I wanted to learn to write more Zig, and the question became: what if I tried a PoC for this idea, but in Zig, and with a more direct native-code focus?

That’s how Etch got drafted.

The basic idea

Etch is a simple idea: what if you could describe a program in a small, typed, intermediate/lower-level language, then have a pure Zig library turn it directly into a real native binary?

We already know this kind of thing is possible from GCC , Go ’s assembler/toolchain work, LLVM , and a bunch of other projects. But most of these tools come with some kind of tradeoff. They are huge, not very friendly to embed, tied to their own language ecosystems, or they eventually shell out to platform tools somewhere in the pipeline. Even LLVM, which is basically the main guy in the field, can be a pain to work with from something like Zig.

The main goals for Etch are pretty blunt:

No LLVM.
No system assembler.
No system linker.
No shelling out to platform tools just to create an object file.

Just Etch in, and native bytes for the target OS out.

That pretty easily defines the crude shape of Etch.

Etch cannot, and should never, be something like Rust, Zig, C, Go, or Swift. The core idea is that you make it a backend for your language, not that you write your entire application in it as if it were a normal high-level programming language.

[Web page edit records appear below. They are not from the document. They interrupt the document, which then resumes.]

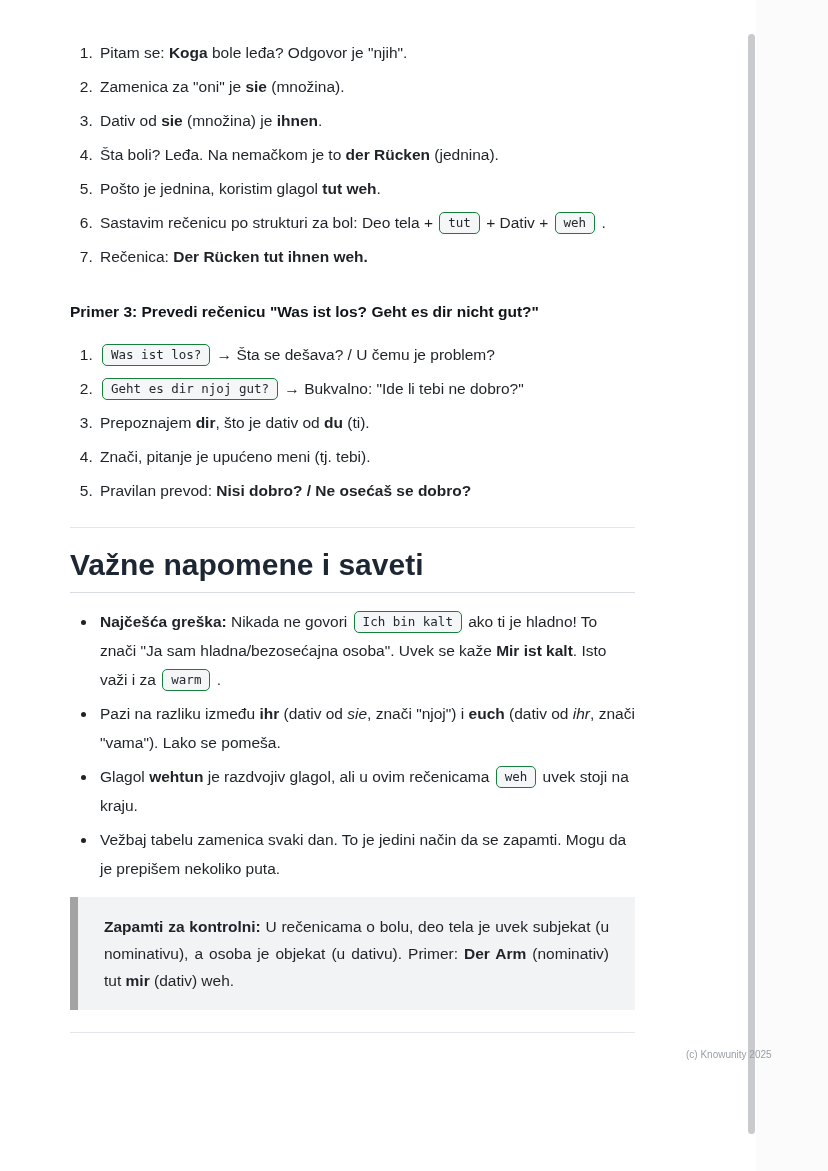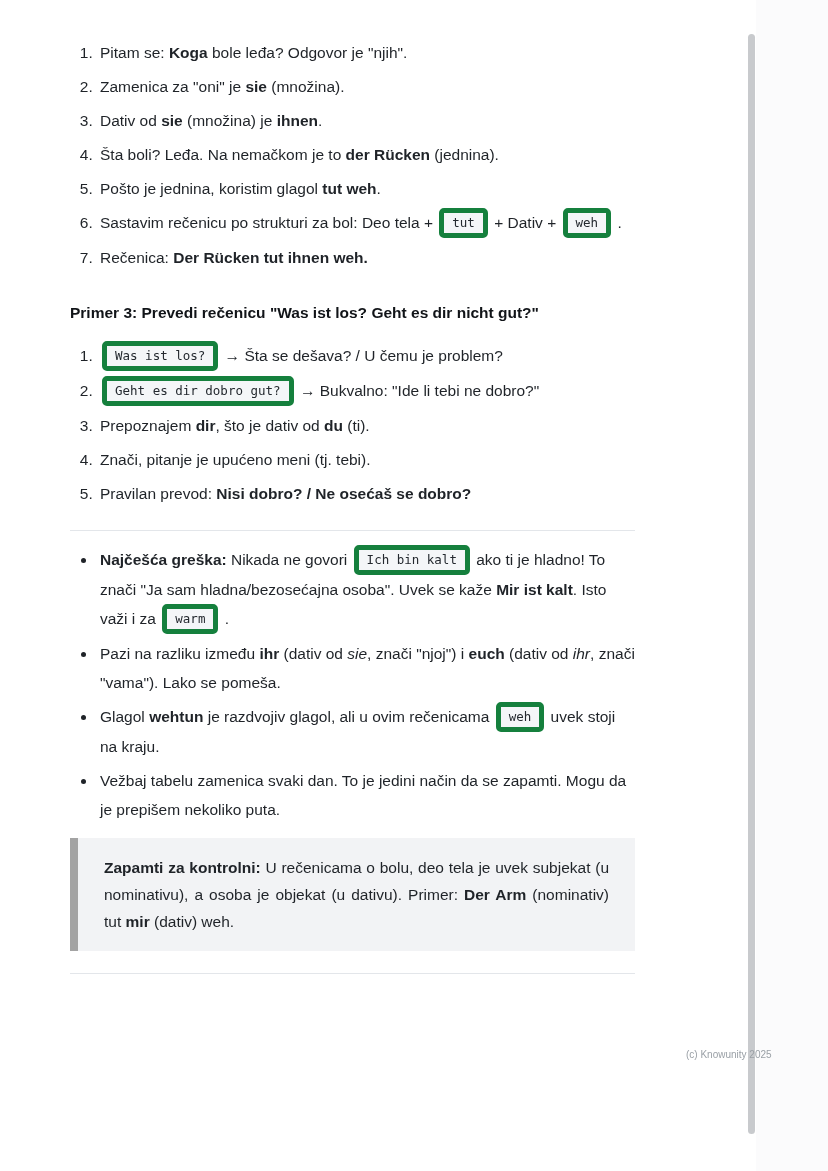"tut" code.chip { border: 5px solid #15803d -> 1px solid #15803d }
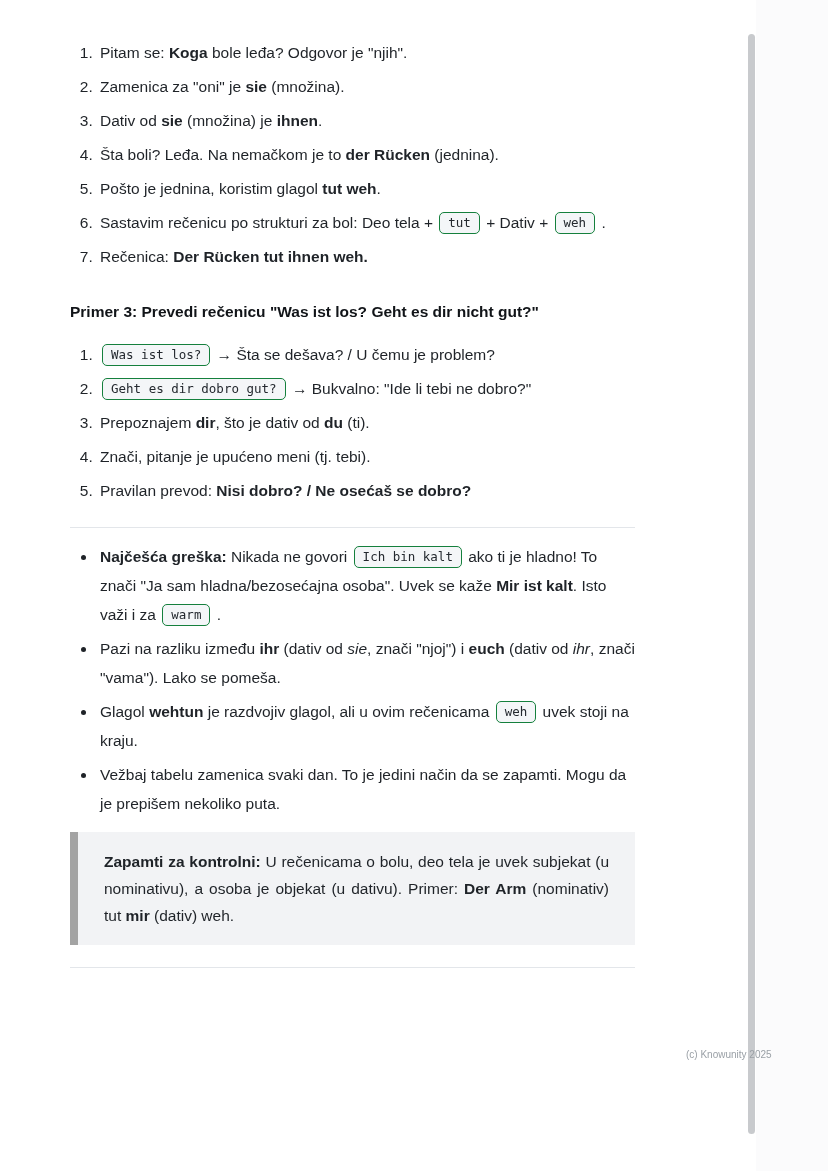"Geht es dir dobro gut?" code.chip { text: dobro -> njoj }
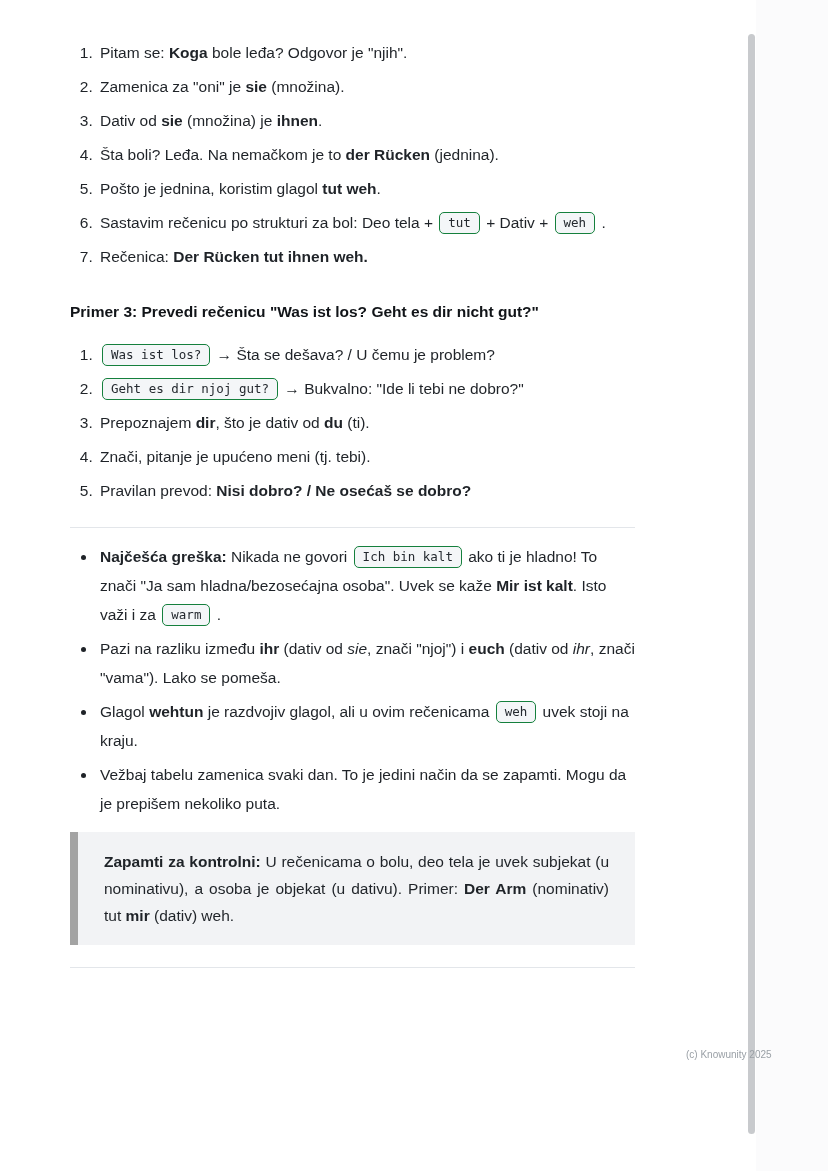"Važne napomene i saveti" h2.section-title { html: none -> <h2>Važne napomene i saveti</h2> }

For example, NCC could use an Etch builder API and produce binaries using Etch, rather than writing individual assembly files and asking a system toolchain to build them for whatever system it happens to be running on.

Etch is the part that owns the lower-level work: verification, lowering, register allocation, object writing, linking, and getting the final bytes into the shape the target OS expects. The frontend still owns the actual language.

The three ways to write Etch

As mentioned above, Etch has a few different levels, which can be worked with through a builder API or a .etch file.

The first level is a standardized portable IR. The gist is that this IR works across all possible Etch targets using virtual/fake registers, which Etch then maps to the proper registers and instructions for the selected target. These cover the generic operations you would expect: integer arithmetic, loads, stores, calls, branches, vector operations, and the usual lower-level building blocks.

The next level is target-tuned IR. You’ll see an example below, but the idea is that this extends the IR with architecture-specific operations. For example, on an x86_64 CPU variant with AVX-512, we can target specific optimizations and features that we cannot express in a fully standardized portable set of code. Same thing for AArch64, where we might want to build around NEON or SVE.

The third and final way to write is the obvious one: assembly.

No matter how good Etch is, it will almost certainly miss some feature or capability that a certain CPU architecture supports. AI assistance may make that gap smaller, but it will definitely still exist. So in that obvious use case, Etch needs to provide a viable and usable escape hatch without making the rest of the system give up on what it still needs to do.

This leads into the fun area: how the fuck does this work?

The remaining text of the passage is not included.